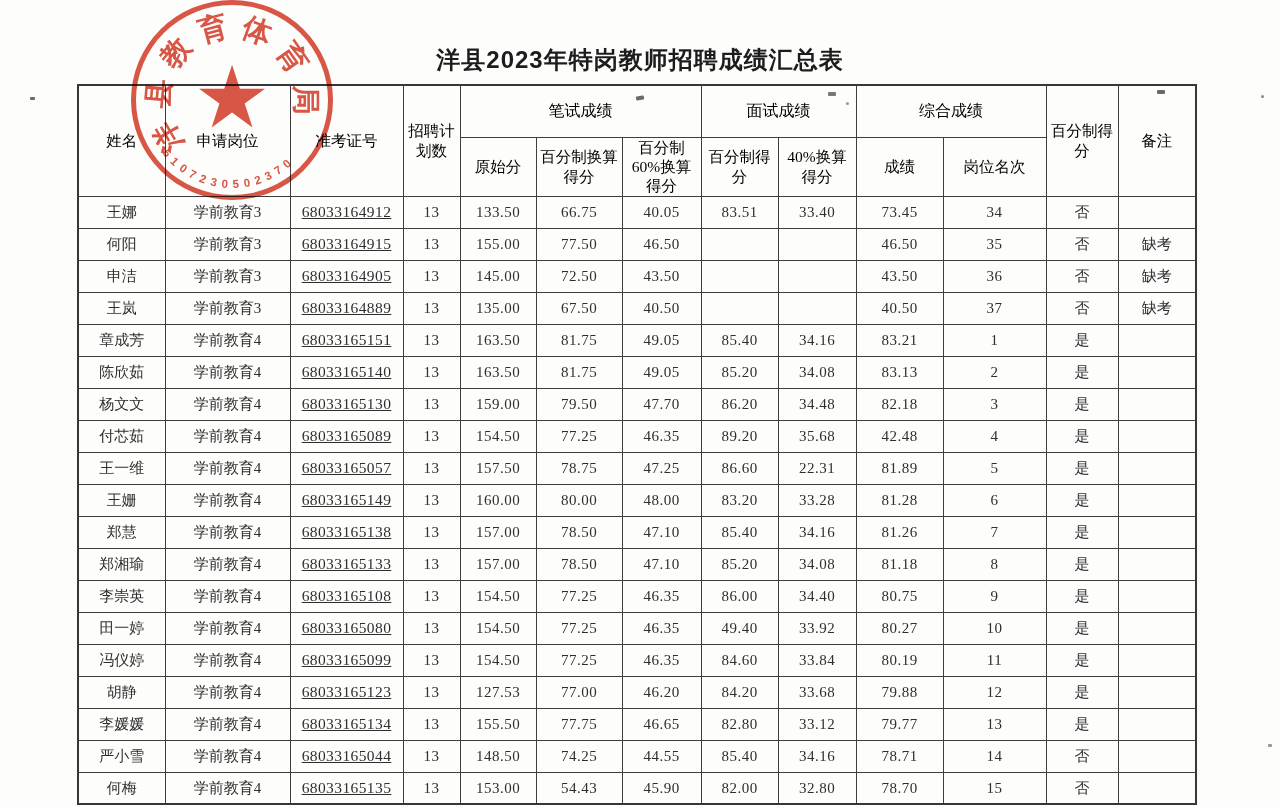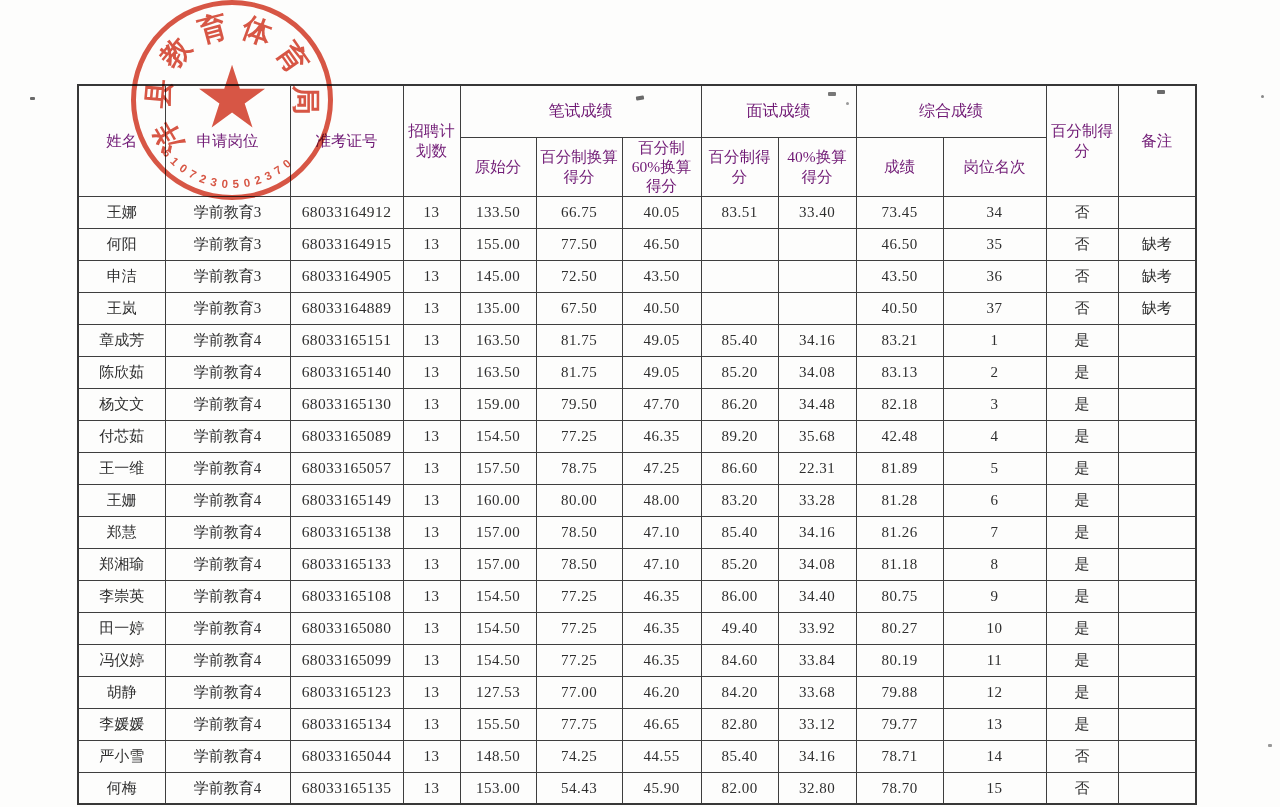--- a/index.html
+++ b/index.html
@@ -19,24 +19,24 @@
     border-collapse:collapse; table-layout:fixed;
     border:2px solid #373737;
   }
   .score-table th, .score-table td {
     border:1.4px solid #3e3e3e; text-align:center; vertical-align:middle;
     padding:0 2px; overflow:hidden; font-weight:normal; line-height:1.25;
   }
   .score-table thead tr.group-row { height:52px; }
   .score-table thead tr.sub-row   { height:41px; }
   .score-table tbody tr { height:32px; }
-  .score-table th { font-size:15.5px; color:#701a75; }
+  .score-table th { font-size:15.5px; color:#000000; }
   .score-table th.group-th { font-size:16px; }
   .score-table td { font-size:15px; color:#2e2e2e; }
-  .score-table td.ticket { font-size:15.5px; letter-spacing:0.4px; }
+  .score-table td.ticket { font-size:15.5px; letter-spacing:0.4px;text-decoration:underline; }
   .score-table td.num { letter-spacing:0.5px; }
 
   
   .stamp {
     position:absolute; left:131px; top:0; width:202px; height:200px;
     mix-blend-mode:multiply; opacity:0.88; pointer-events:none;
   }
   .stamp-ring {
     position:absolute; inset:0; border:5px solid #d4402c; border-radius:50%;
   }
@@ -59,20 +59,21 @@
   }
 
   
   .artifact { position:absolute; background:#6a6a6a; border-radius:1px; }
 </style>
 </head>
 <body>
 
 <div class="page">
 
+  <div class="doc-title">洋县2023年特岗教师招聘成绩汇总表</div>
 
   <table class="score-table">
     <colgroup>
       <col style="width:87px">
         <col style="width:125px">
         <col style="width:113px">
       <col style="width:57px">
         <col style="width:76px">
         <col style="width:86px">
       <col style="width:79px">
- - -
◆ **What this task involves**: Leave out the pictures; repeat the data exactly.

◆ **The answer**:
--- a/index.html
+++ b/index.html
@@ -19,24 +19,24 @@
     border-collapse:collapse; table-layout:fixed;
     border:2px solid #373737;
   }
   .score-table th, .score-table td {
     border:1.4px solid #3e3e3e; text-align:center; vertical-align:middle;
     padding:0 2px; overflow:hidden; font-weight:normal; line-height:1.25;
   }
   .score-table thead tr.group-row { height:52px; }
   .score-table thead tr.sub-row   { height:41px; }
   .score-table tbody tr { height:32px; }
-  .score-table th { font-size:15.5px; color:#701a75; }
+  .score-table th { font-size:15.5px; color:#000000; }
   .score-table th.group-th { font-size:16px; }
   .score-table td { font-size:15px; color:#2e2e2e; }
-  .score-table td.ticket { font-size:15.5px; letter-spacing:0.4px; }
+  .score-table td.ticket { font-size:15.5px; letter-spacing:0.4px;text-decoration:underline; }
   .score-table td.num { letter-spacing:0.5px; }
 
   
   .stamp {
     position:absolute; left:131px; top:0; width:202px; height:200px;
     mix-blend-mode:multiply; opacity:0.88; pointer-events:none;
   }
   .stamp-ring {
     position:absolute; inset:0; border:5px solid #d4402c; border-radius:50%;
   }
@@ -59,20 +59,21 @@
   }
 
   
   .artifact { position:absolute; background:#6a6a6a; border-radius:1px; }
 </style>
 </head>
 <body>
 
 <div class="page">
 
+  <div class="doc-title">洋县2023年特岗教师招聘成绩汇总表</div>
 
   <table class="score-table">
     <colgroup>
       <col style="width:87px">
         <col style="width:125px">
         <col style="width:113px">
       <col style="width:57px">
         <col style="width:76px">
         <col style="width:86px">
       <col style="width:79px">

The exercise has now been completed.